Known issues in Sophos Control Center, version 4
- Computer names must use the standard ASCII 7 format to be valid in Sophos Control Center. Computers with names containing accented or non-Roman characters are not recognized.
- Application control
(DEF 27077) Application control events are generated without applications being run by a user. There are a number of scenarios where application control events that are not the result of the user running the application will be reported back to Sophos Control Center.
When an endpoint computer is restarted, an event will be generated if a controlled application has an entry within the Windows Start menu, for example, Microsoft Games.
When a user opens the Add or Remove Programs window, an event will be generated if a controlled application is on the list of programs.
An event will be generated when a user wants to view file properties of a controlled application (by right-clicking on the file and selecting Properties) or when a user hovers the mouse cursor over the file to view the file's tooltip.
In the Application Control Event Viewer, the User column may contain "NT Authority". The user will be reported as "NT Authority" as opposed to the user logged onto the endpoint if an application is detected during a scheduled scan, by a scheduled task being activated, or when the Start menu is enumerated.
Multiple application control events can be generated by a single application identity, for example, "MS Windows Games". This occurs when an identity covers multiple executables or detection is triggered against more than one application component. The latter case normally occurs for scheduled scans with application detection enabled.
(CR 28114) Sophos Control Center cannot show if a controlled application was detected locally or remotely. If a user attempts to install a controlled application that is blocked, the application will be prevented from being installed. An alert will be sent to Enterprise Console, but the alert will show neither the action that raised the alert nor where the installer was located. For more information about the application control event, see the Sophos Anti-Virus log file on the endpoint (C:\Documents and Settings\All Users\Application Data\Sophos\Sophos Anti-Virus\logs\SAV.txt).
(SUG 29039) The block network bridging mode will not work in IPV6-only environments.
(WKI 37908) Devices that use the MTP protocol (Media Transfer Protocol) are not blocked using device control.
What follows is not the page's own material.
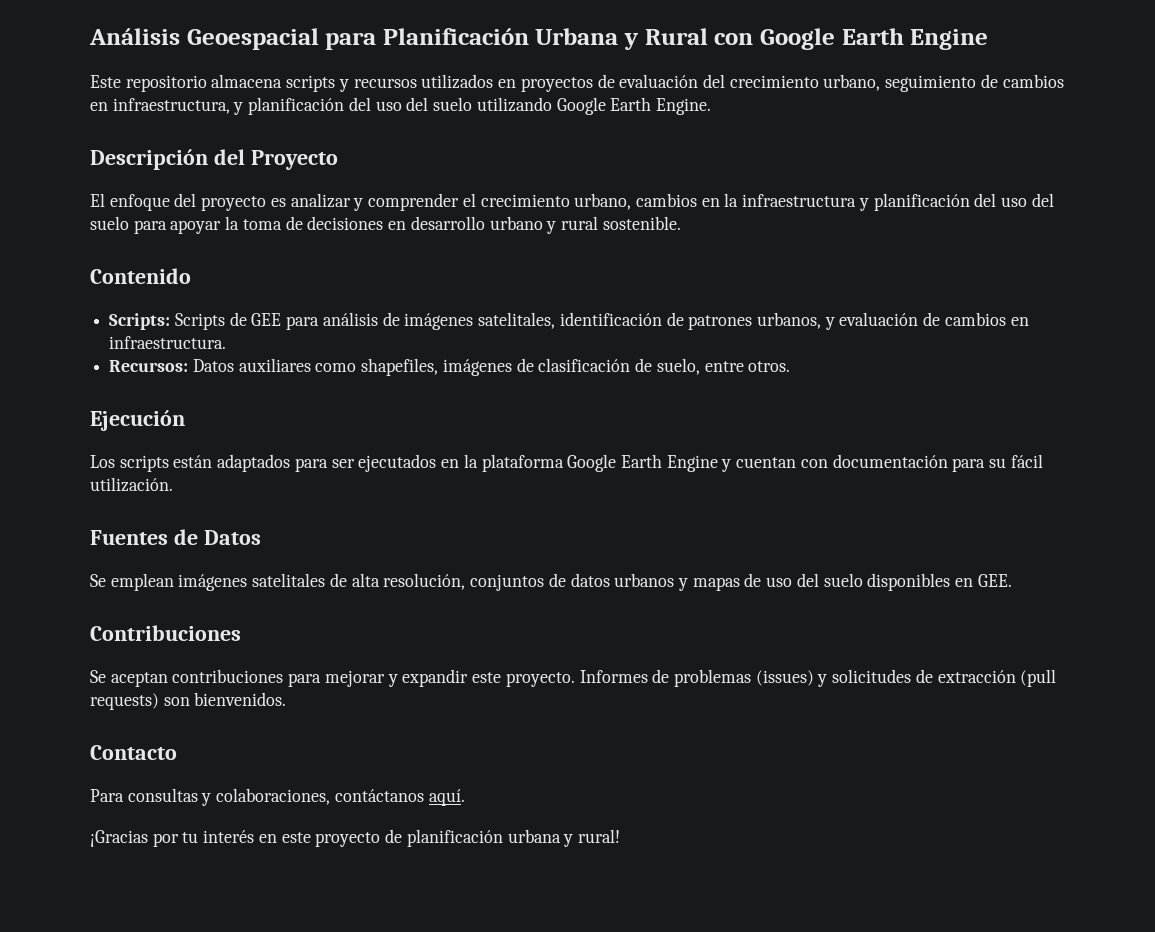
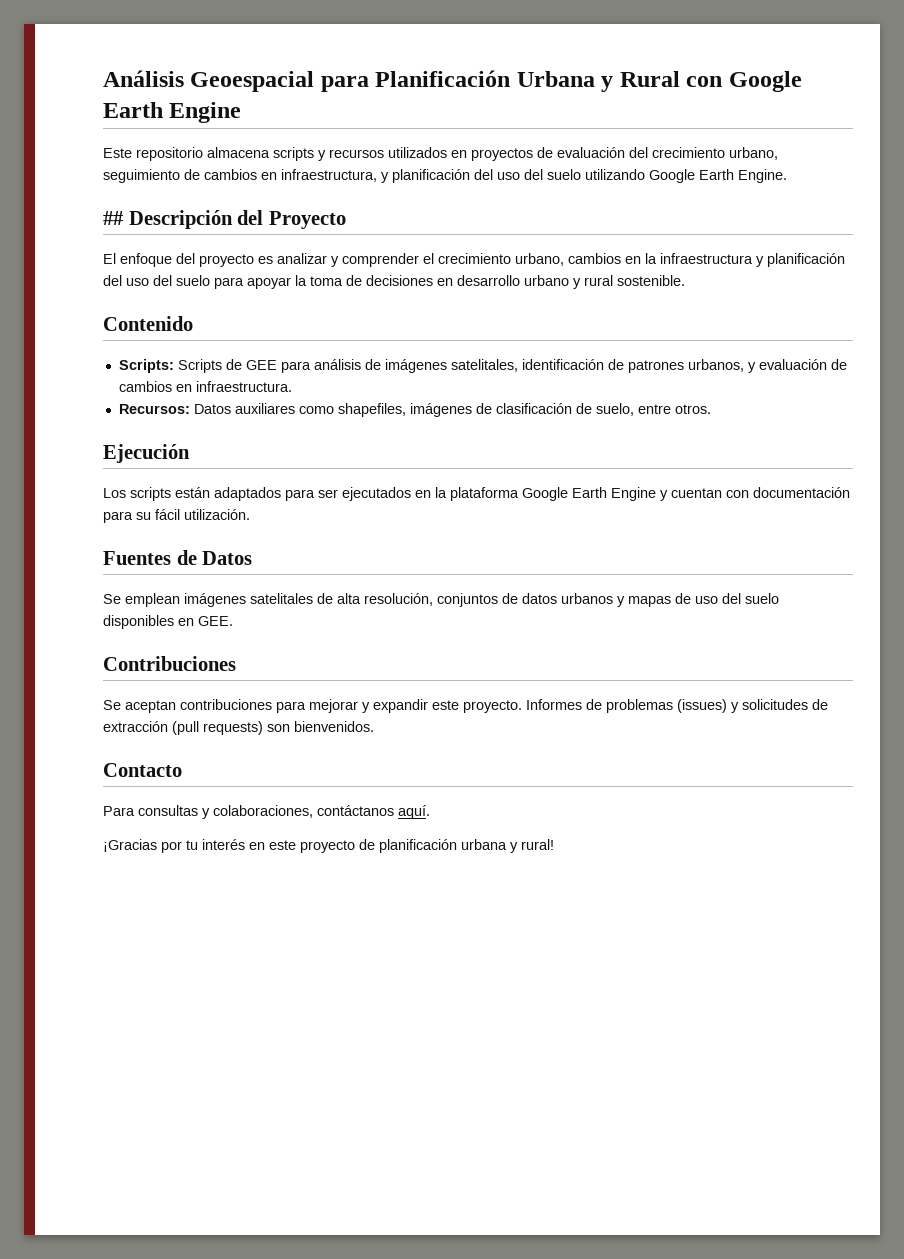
- Descripción del Proyecto
+ ## Descripción del Proyecto

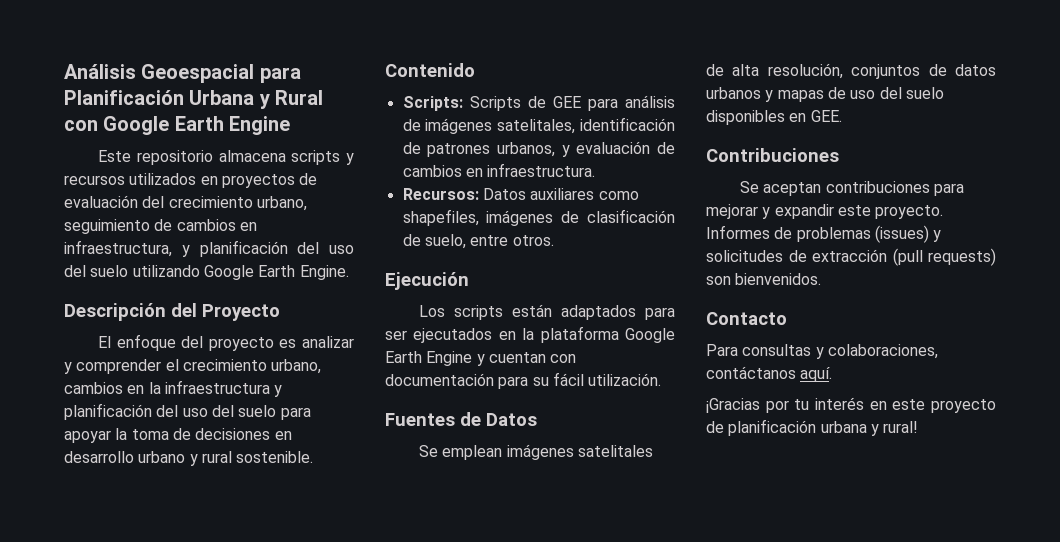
- ## Descripción del Proyecto
+ Descripción del Proyecto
By default, these devices cannot have data written to them using Windows Explorer. Camera devices are not blocked using device control. By default, these devices cannot have data written to them using Windows Explorer.
(WKI 30431) The "Kingston DataTraveler Vault" hardware-encrypted device is not covered by the "Secure Removable Storage" category within device control. Compared to other hardware-encrypted storage devices, this model uses a different mechanism to expose its encrypted storage partition. Currently this mechanism cannot be automatically detected and exempt.
(WKI 36186) In the "block bridged" mode it is not possible to generate the "block" events required to exempt Wireless or Modem device types.
(WKI 41288) Device control raises 2 alert messages when a CD drive which has not already been installed is plugged in. It should only raise 1 alert.
(WKI34739) Safe Stick is accessible even when blocked, or cannot be accessed if CD part is made Read only.
(WKI40161) Unable to block printers removable storage slots with device control policy. This is because device control does not work across a network share,
(DEF 22335) An allowed application is blocked temporarily by Sophos Client Firewall. When a Firewall policy is applied, all application rules are removed and then re-added. During this time, if an application that is allowed by the new policy tries to make an outbound connection, the application is blocked until the new policy is applied completely.
(SUG 18615) In some cases firewall rules are not applied to a running application or service until it is restarted. If a process was detected using "process verification" (for example, when it was launched it was a new or modified application), then a new firewall configuration will not be applied until after the application or service is restarted.
(WKI46954) Opening Internet Explorer 8 after installing Sophos Anti-Virus and Sophos firewall, a message screen 'Add/ Replace checksum' is displayed twice. This has also been seen with other network applications.